Fogo: Equipa da Universidade de Barcelona identifica nova área de nidificação do Pterodroma feae (Gongon)

São Filipe, 28 Fev (Inforpress) – Uma equipa do Departamento de Biologia Animal da Universidade de Barcelona (Espanha) identificou uma nova área de nidificação da população de Pterodroma feae (Gongon) fora da área do Parque Natural do Fogo (PNF).

Em declarações à Inforpress, o professor do Departamento de Biologia Animal da Universidade de Barcelona, Jacob Gonzalez-Solis, que chefia uma equipa que nos últimos 10 dias esteve na área de PNF a monitorar a espécie endémica Pterodroma feae (Gongon), disse que a nova área de nidificação, que não era conhecida, fica perto dos Mosteiros, o que considera ser “muito positivo”. Mas, avançou que há o problema com a protecção dos animais que estão fora do Parque e têm mais pressão da população.

Nesta missão da equipa da Universidade de Barcelona, que nos últimos 10 anos tem estado a estudar esta espécie, avançou a fonte que durante o período de trabalho foram capturados 24 animais, metade dos quais estavam anilhados (recapturados) e a outra metade foram anilhados pela primeira vez.

Jacob Gonzalez-Solis revelou que este ano a equipa vai efectuar uma análise demográfica detalhada baseada nos dados de captura e recaptura de animais realizados nos últimos 10 anos para ter a noção de como a população de Gongon está a evoluir.

Indicou ainda que análises preliminares apontam que a população está a descer e se vier a se confirmar os dados, vai propor à União Internacional para Conservação da Natureza a mudança da categoria de Gongon, passando de quase ameaçado para ameaçado e com isso ter mais ferramentas para ajudar a conservar a espécie.

Os predadores de Gongon continuam a ser o homem e os gatos selvagens, e, conforme explicou o professor, este ano há registo de animais e ovos apanhados por pessoas que conheciam o espaço, mas também foram encontrados cinco gatos selvagens na área de nidificação de Gongon, acrescentando que a situação é “mais complicada” com a nova área de nidificação por estar fora da área do Parque e tem a presença de pessoas.

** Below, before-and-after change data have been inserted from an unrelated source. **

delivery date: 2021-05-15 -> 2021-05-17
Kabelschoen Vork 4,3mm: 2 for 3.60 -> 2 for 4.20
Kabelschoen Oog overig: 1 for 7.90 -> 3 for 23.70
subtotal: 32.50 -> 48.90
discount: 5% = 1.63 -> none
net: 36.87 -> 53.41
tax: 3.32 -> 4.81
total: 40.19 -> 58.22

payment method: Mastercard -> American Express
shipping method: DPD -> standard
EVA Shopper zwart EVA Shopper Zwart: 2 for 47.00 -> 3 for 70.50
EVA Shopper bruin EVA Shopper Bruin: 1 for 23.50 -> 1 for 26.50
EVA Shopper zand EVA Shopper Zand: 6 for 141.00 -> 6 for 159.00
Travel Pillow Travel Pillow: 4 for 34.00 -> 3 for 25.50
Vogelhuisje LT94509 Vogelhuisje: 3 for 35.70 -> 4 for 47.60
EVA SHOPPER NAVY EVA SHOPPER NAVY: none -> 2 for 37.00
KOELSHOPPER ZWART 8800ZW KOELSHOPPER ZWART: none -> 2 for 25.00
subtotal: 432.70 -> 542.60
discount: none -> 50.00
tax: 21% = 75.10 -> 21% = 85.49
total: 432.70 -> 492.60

Na nova área foram encontrados seis ninhos, número considerado elevado, já que em Chã das Caldeiras a média até agora era de seis e sete ninhos e uma estratégia que está sendo utilizada é a não divulgação do local dos ninhos para evitar que as pessoas apanhem o animal e o ovo.

Desde que a equipa da Universidade de Barcelona começou a pesquisa, há 10 anos, cerca de 300 animais foram anilhados, o que não quer dizer que a população é de trezentos animais, explicou, porque neste período há animais que morrem e outros que nascem e neste momento calcula-se que a população de Gongon na ilha do Fogo é de aproximadamente 150.

Jacob Gonzalez-Solis indicou que há um projecto internacional que deve ser implementado nos próximos três anos com apoio da Fundação Mava, uma fundação criada por uma família de um farmacêutico de Suíça, que financia projectos de conservação da natureza, e uma das áreas de preferência é África Ocidental, abrangendo projecto de conservação de aves marinhas em Cabo Verde. 

Segundo o mesmo, no âmbito deste projecto, quer a equipa de Barcelona como de outras instituições, vão garantir os trabalhos de pesquisa nas ilhas e ilhéus de Cabo Verde para protecção das aves marinhas que são desconhecidas, visando conhecer os lugares e as ameaças às aves, algumas das quais são endémicas de Cabo Verde.

Em relação à população de Gongon em Chã das Caldeiras, Jacob Gonzalez-Solis disse que a poluição luminosa está a aumentar com o regresso das pessoas à Caldeira e há que adoptar medidas para não comprometer a população de Gongon.